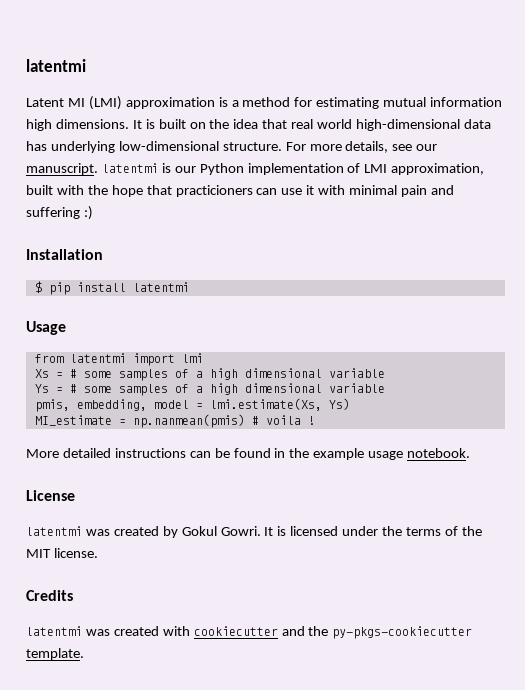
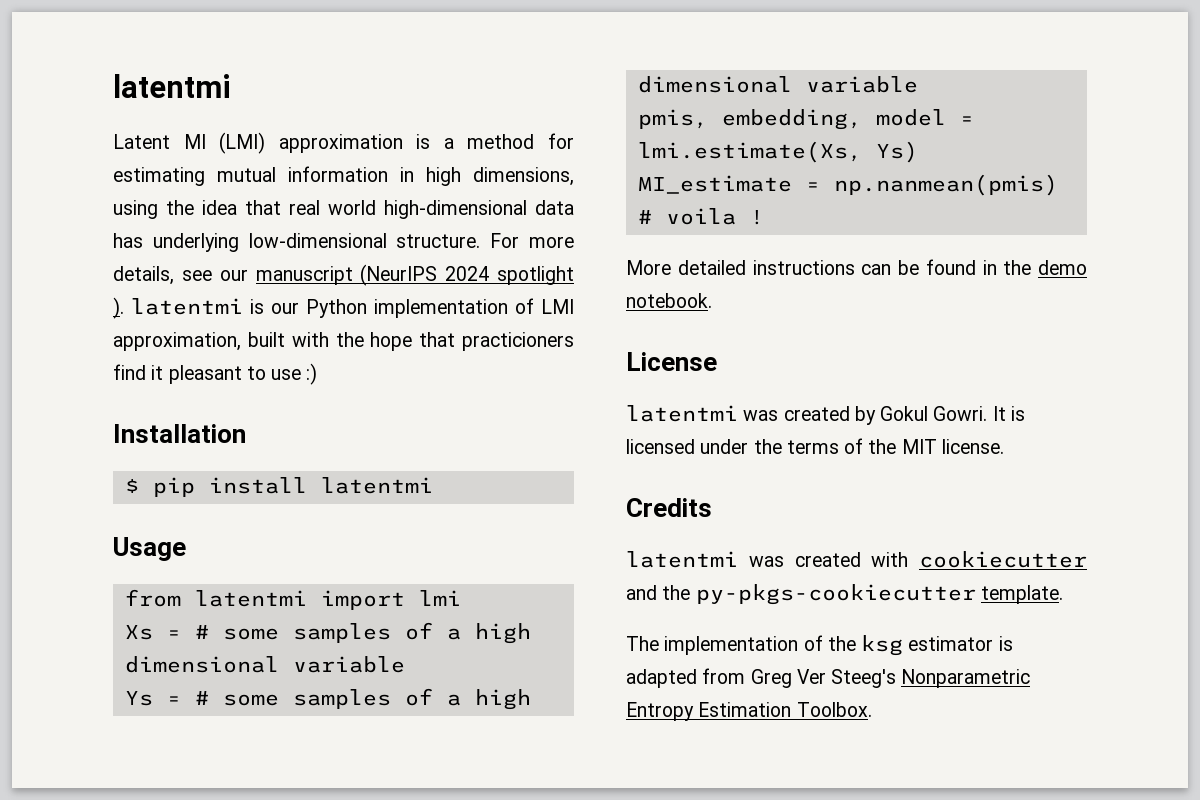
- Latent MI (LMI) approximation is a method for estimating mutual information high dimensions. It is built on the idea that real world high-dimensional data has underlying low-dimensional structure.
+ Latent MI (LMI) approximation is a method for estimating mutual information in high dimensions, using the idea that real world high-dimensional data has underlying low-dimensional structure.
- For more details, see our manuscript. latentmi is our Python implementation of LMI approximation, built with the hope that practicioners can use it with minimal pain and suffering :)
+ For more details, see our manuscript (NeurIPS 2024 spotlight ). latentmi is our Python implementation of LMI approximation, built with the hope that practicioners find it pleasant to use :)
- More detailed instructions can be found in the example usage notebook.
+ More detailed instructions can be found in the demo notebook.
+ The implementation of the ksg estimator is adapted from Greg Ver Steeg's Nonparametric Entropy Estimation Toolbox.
* * *
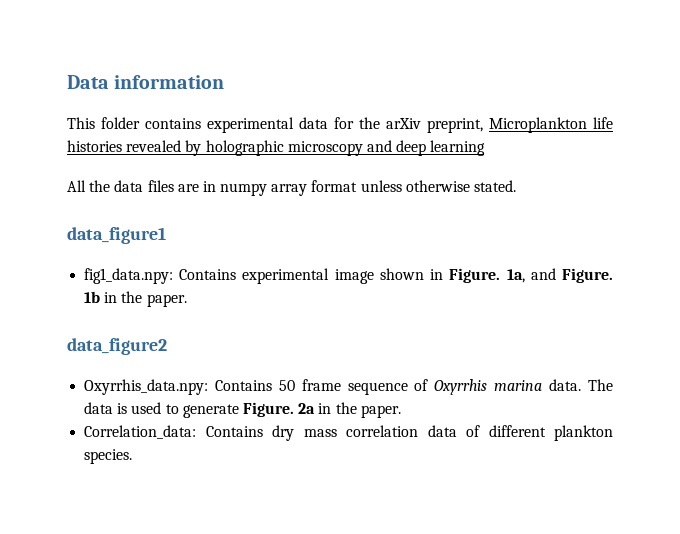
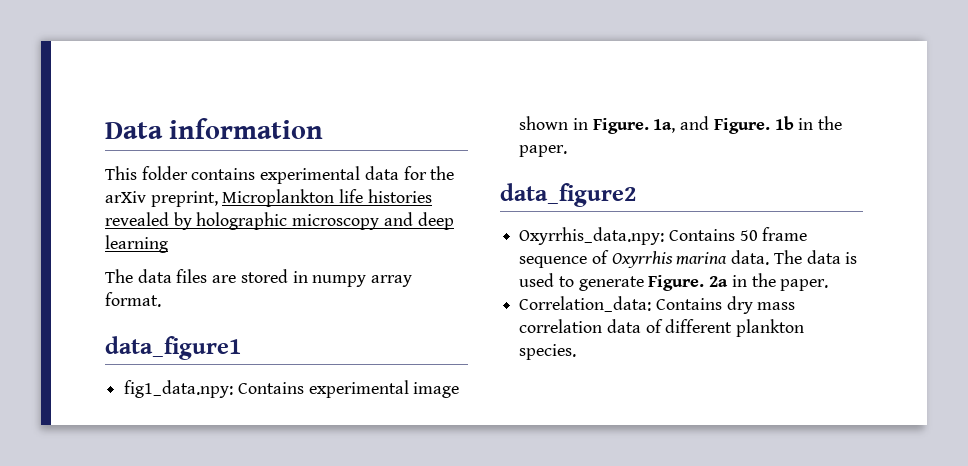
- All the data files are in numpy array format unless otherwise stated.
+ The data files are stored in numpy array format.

Exercise — Please make an exact copy of the lines above from the line with "pleasant to use :)" through the line with "Entropy Estimation Toolbox.", both ends included.

Response to this exercise —
+ For more details, see our manuscript (NeurIPS 2024 spotlight ). latentmi is our Python implementation of LMI approximation, built with the hope that practicioners find it pleasant to use :)
- More detailed instructions can be found in the example usage notebook.
+ More detailed instructions can be found in the demo notebook.
+ The implementation of the ksg estimator is adapted from Greg Ver Steeg's Nonparametric Entropy Estimation Toolbox.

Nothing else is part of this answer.